■ **Problem description**: Locate the line that contains "align-items: flex-start ->". Retype it and every line after it to the end of the records, exactly, but not the pictures.

■ **Available records**:

_ _ _ _ _ _ _

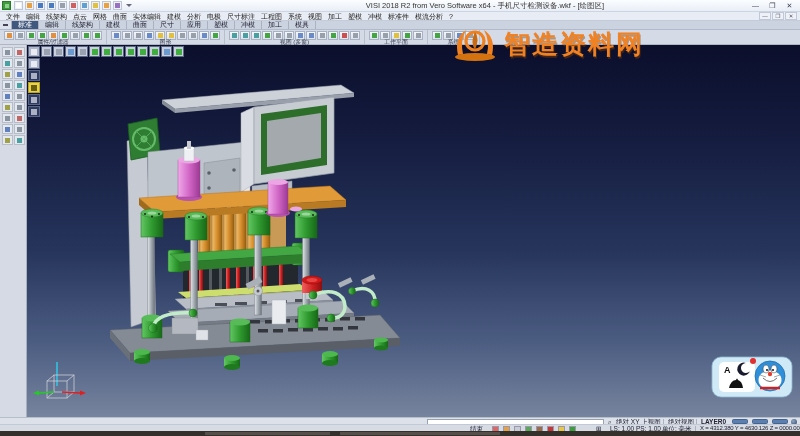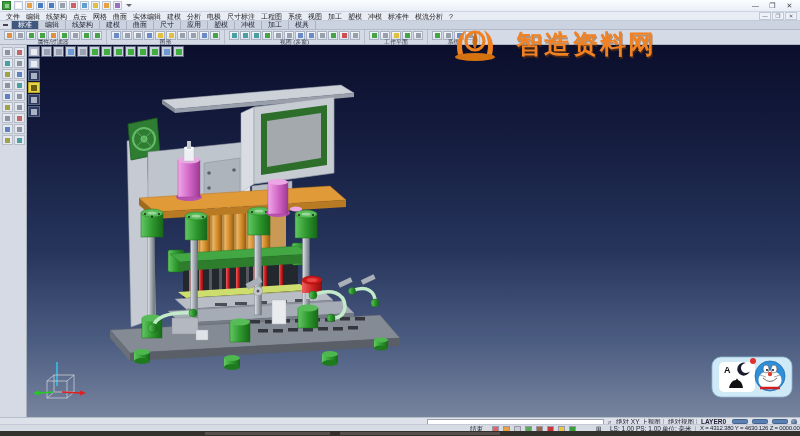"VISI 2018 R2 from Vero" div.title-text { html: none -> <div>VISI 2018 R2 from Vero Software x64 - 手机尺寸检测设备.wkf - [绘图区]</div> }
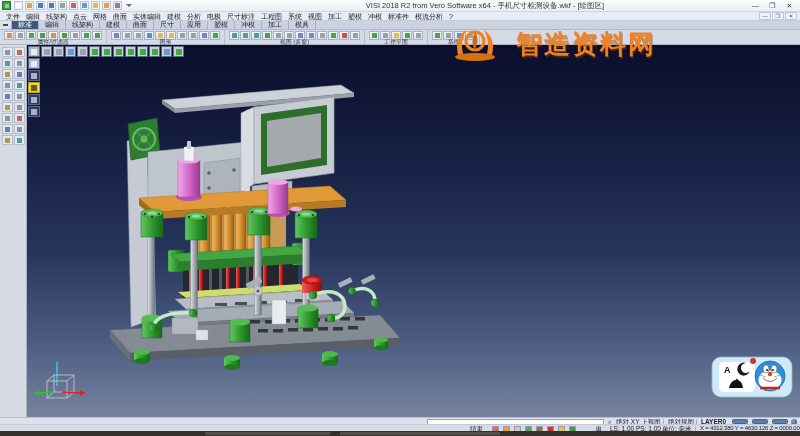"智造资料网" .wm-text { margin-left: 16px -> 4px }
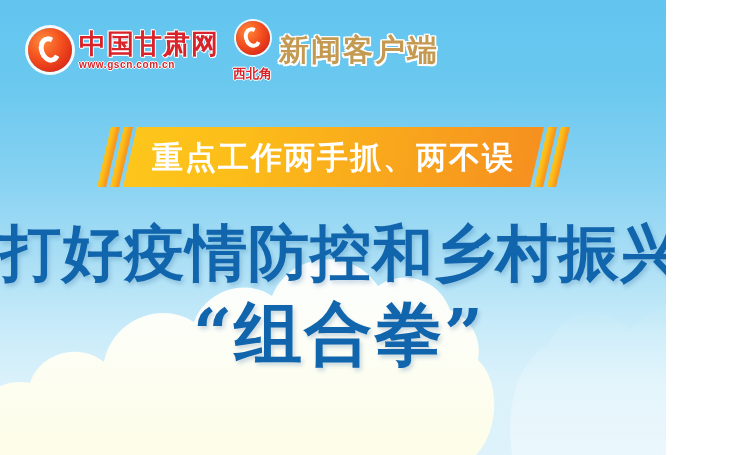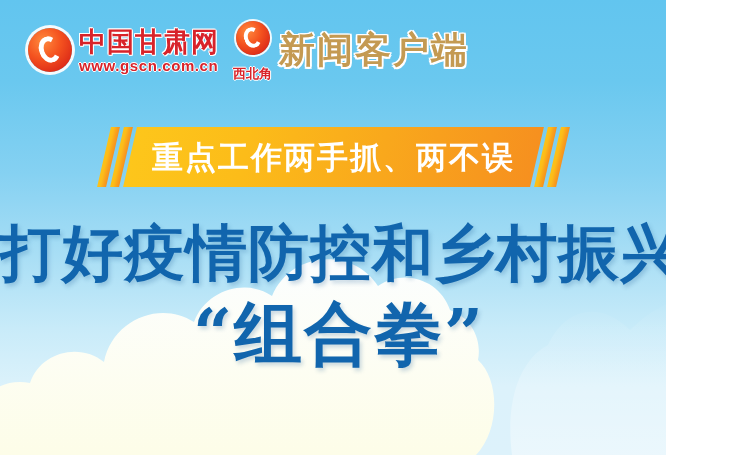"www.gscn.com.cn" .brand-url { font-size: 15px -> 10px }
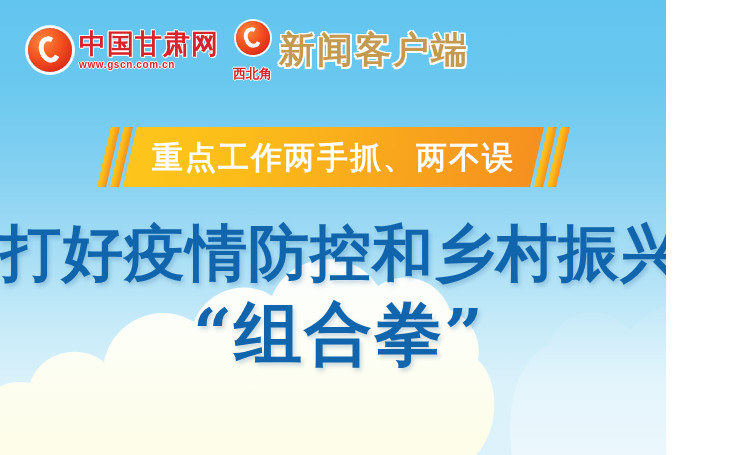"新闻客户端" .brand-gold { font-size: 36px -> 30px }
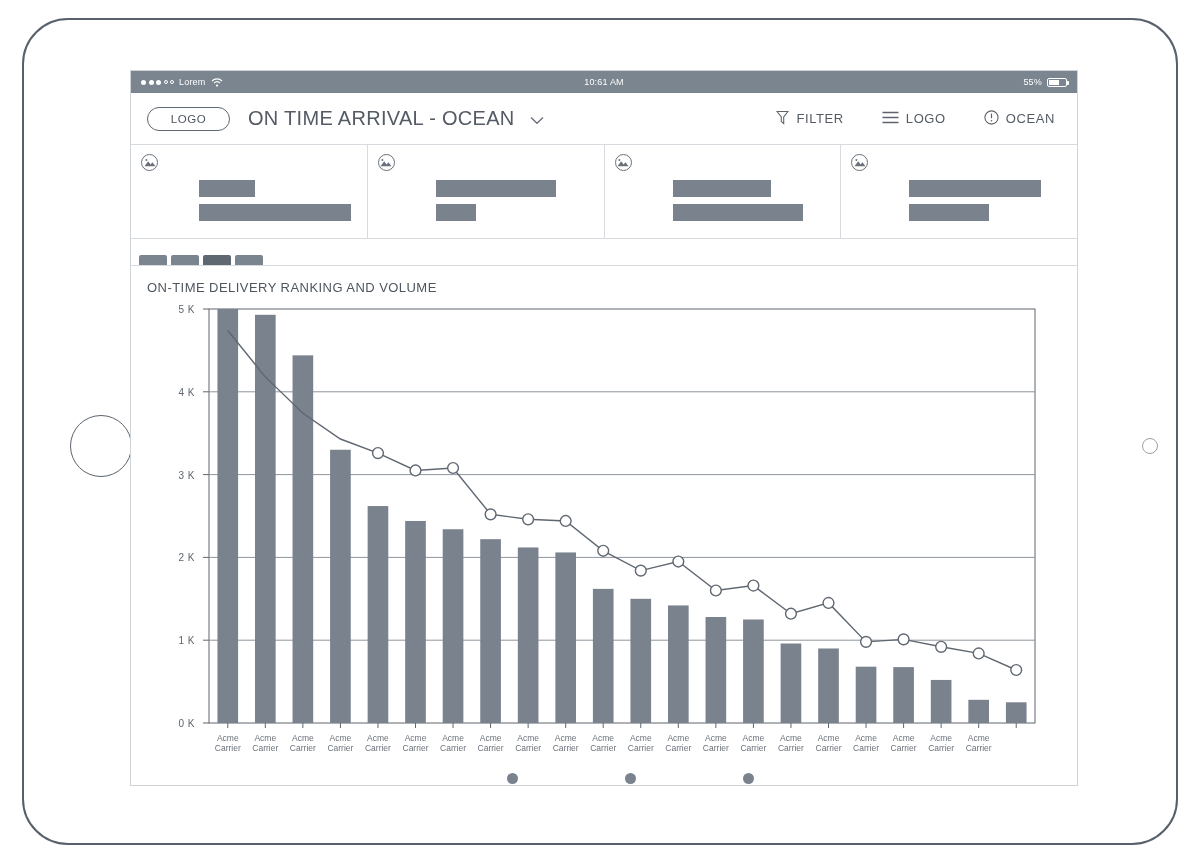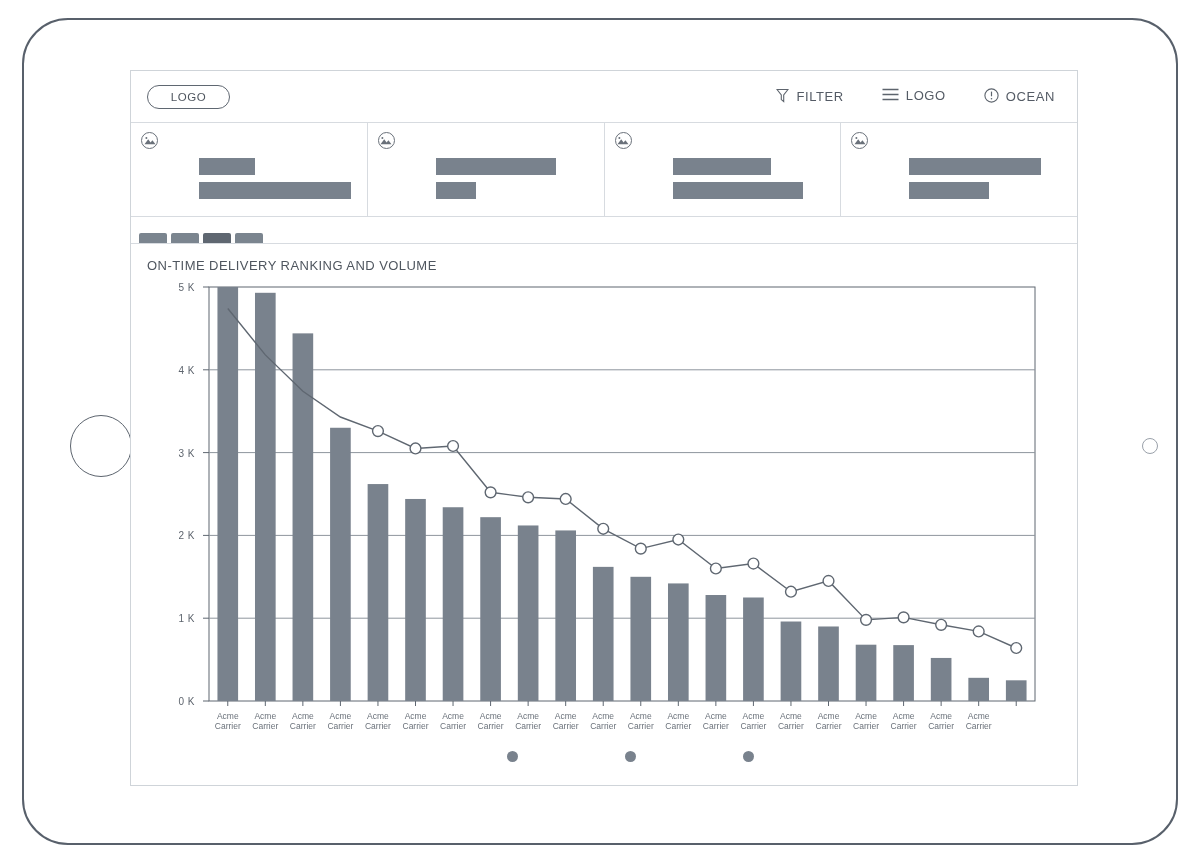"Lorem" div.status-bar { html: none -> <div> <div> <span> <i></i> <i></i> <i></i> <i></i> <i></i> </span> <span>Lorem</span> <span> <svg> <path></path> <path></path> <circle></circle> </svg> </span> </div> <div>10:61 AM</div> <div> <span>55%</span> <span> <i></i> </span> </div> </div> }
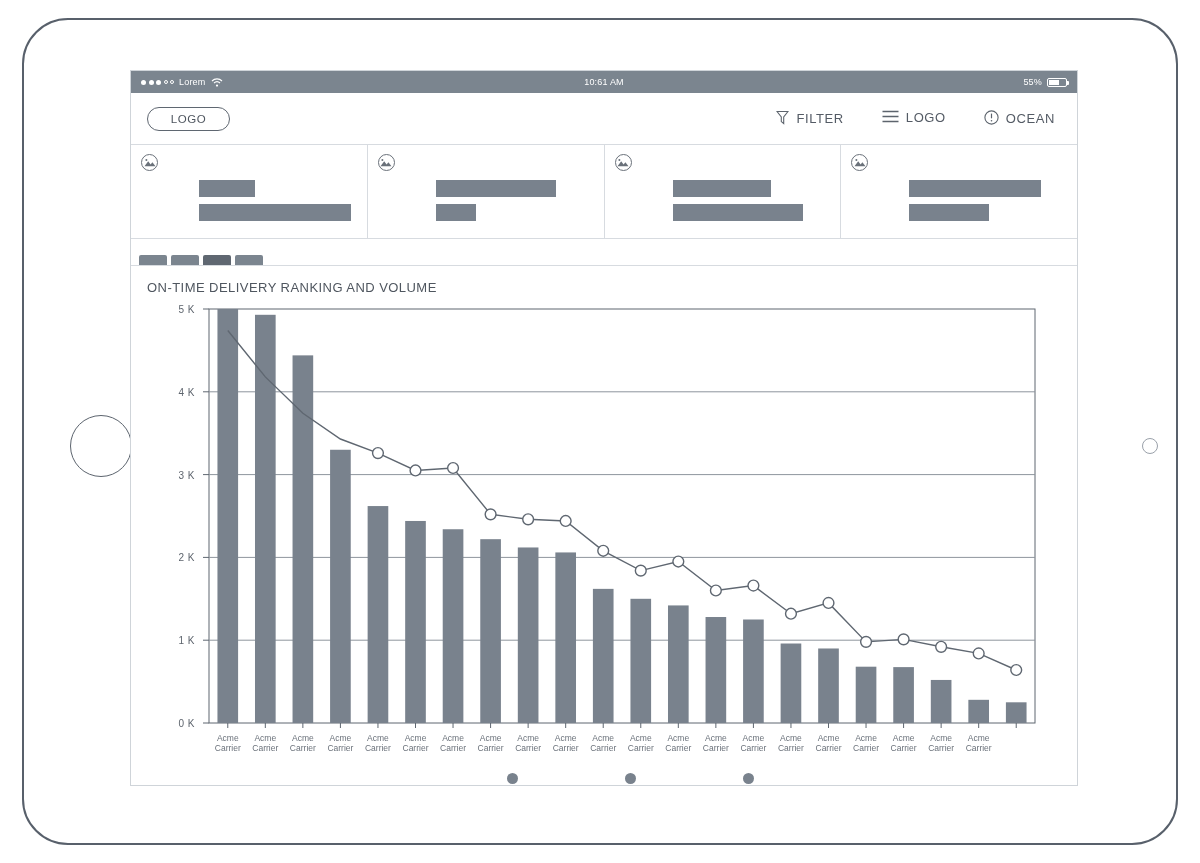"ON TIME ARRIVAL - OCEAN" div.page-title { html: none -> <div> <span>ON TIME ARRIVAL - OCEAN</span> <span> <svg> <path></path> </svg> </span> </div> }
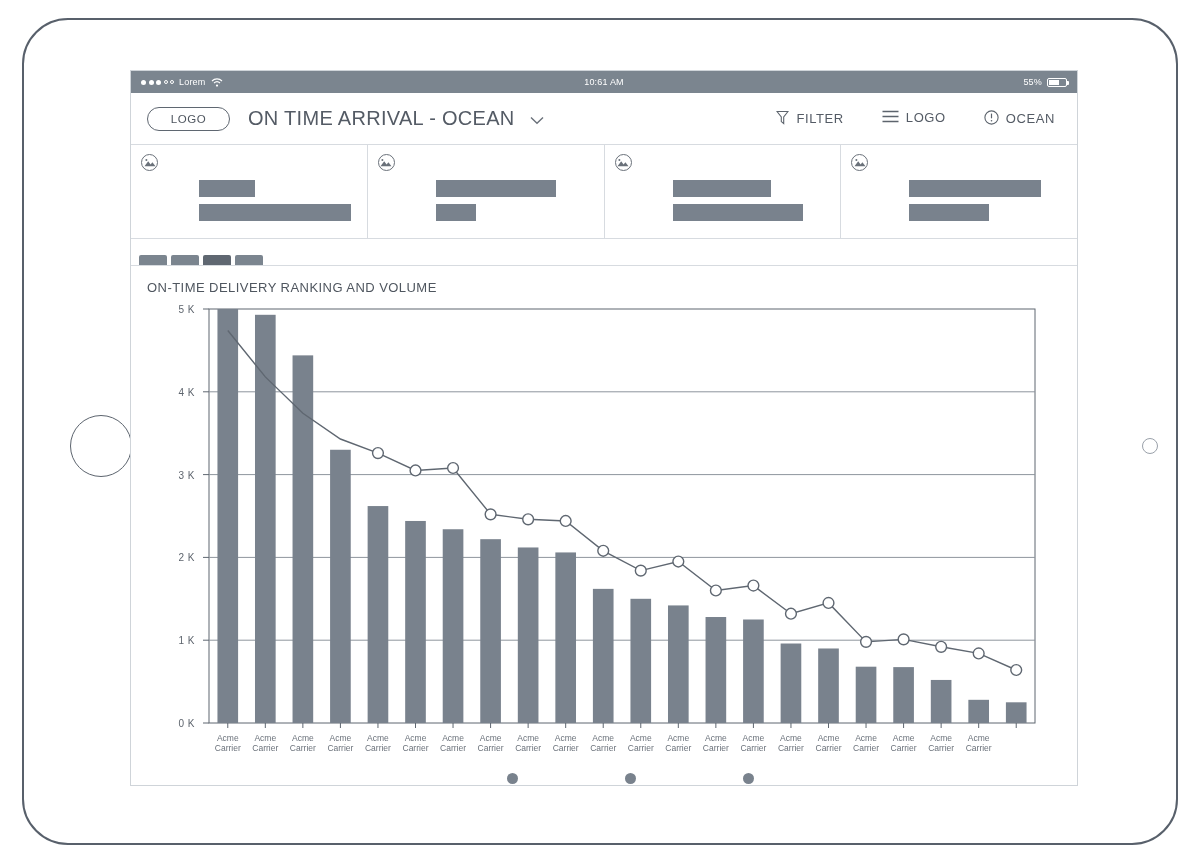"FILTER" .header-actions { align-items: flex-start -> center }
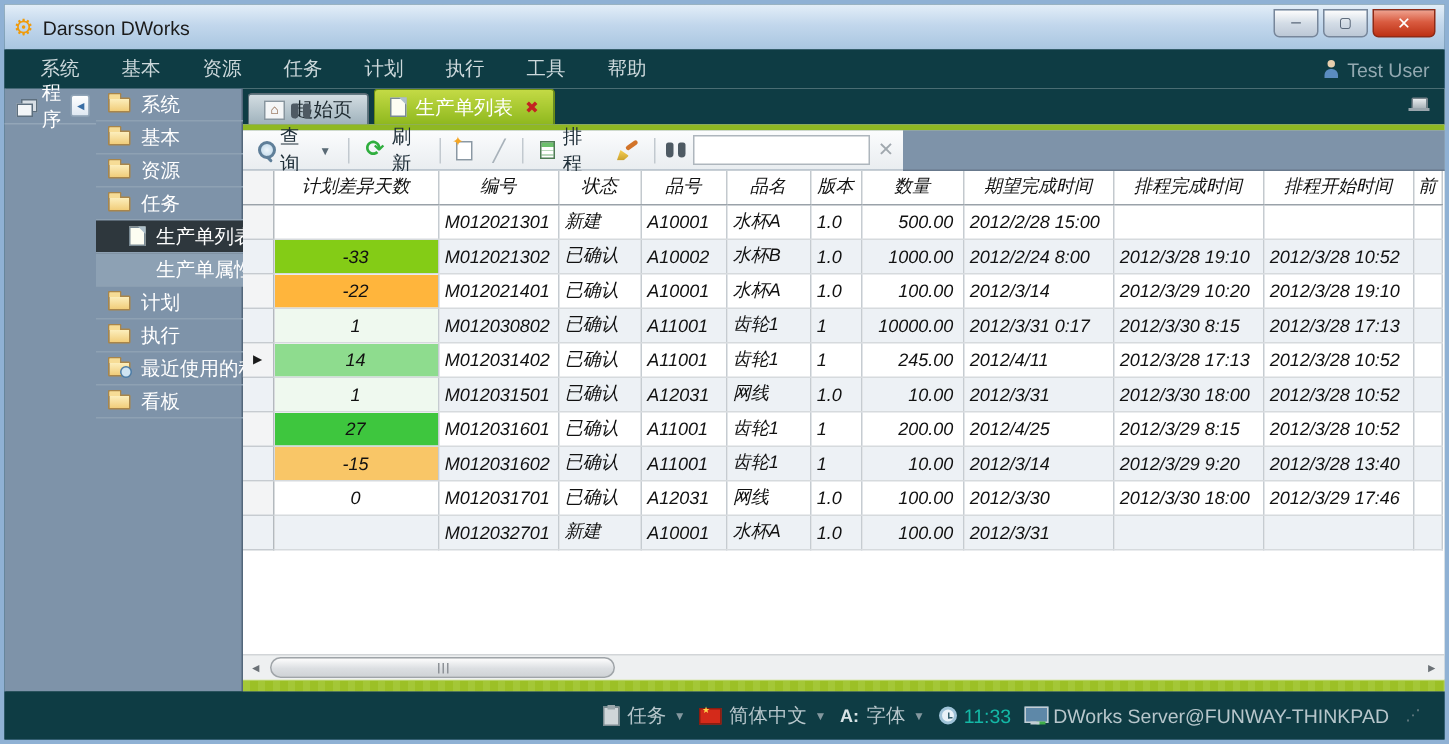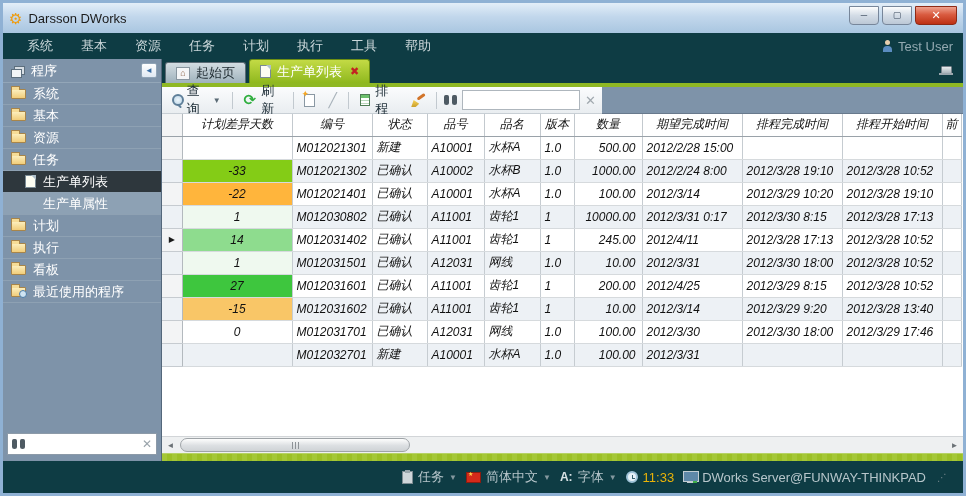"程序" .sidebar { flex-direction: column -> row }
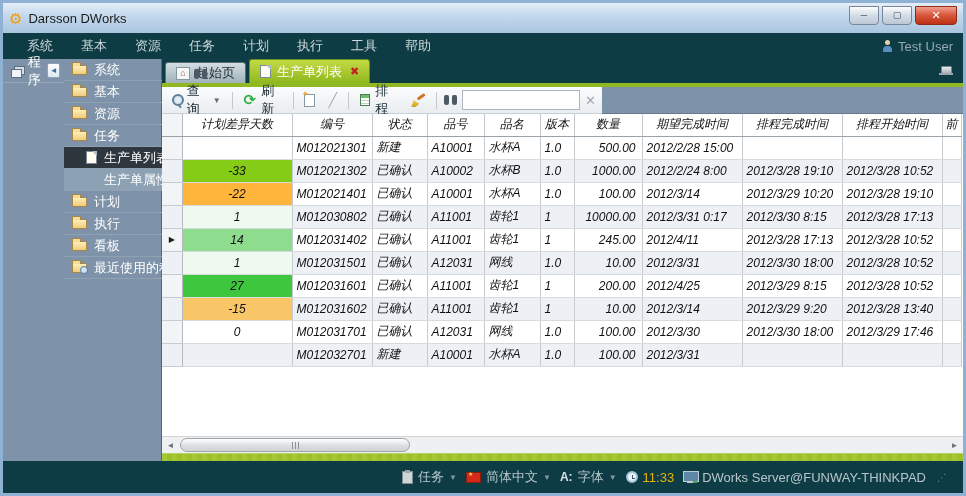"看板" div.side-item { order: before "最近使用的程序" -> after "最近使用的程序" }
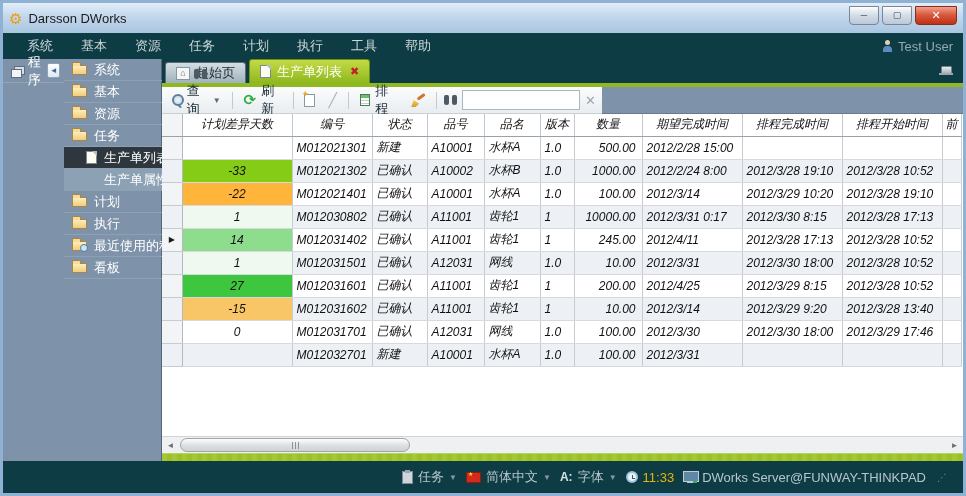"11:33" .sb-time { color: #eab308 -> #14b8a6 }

_ _ _ _ _ _ _

■ **Answer section**:
"FILTER" .header-actions { align-items: flex-start -> center }
"程序" .sidebar { flex-direction: column -> row }
"看板" div.side-item { order: before "最近使用的程序" -> after "最近使用的程序" }
"11:33" .sb-time { color: #eab308 -> #14b8a6 }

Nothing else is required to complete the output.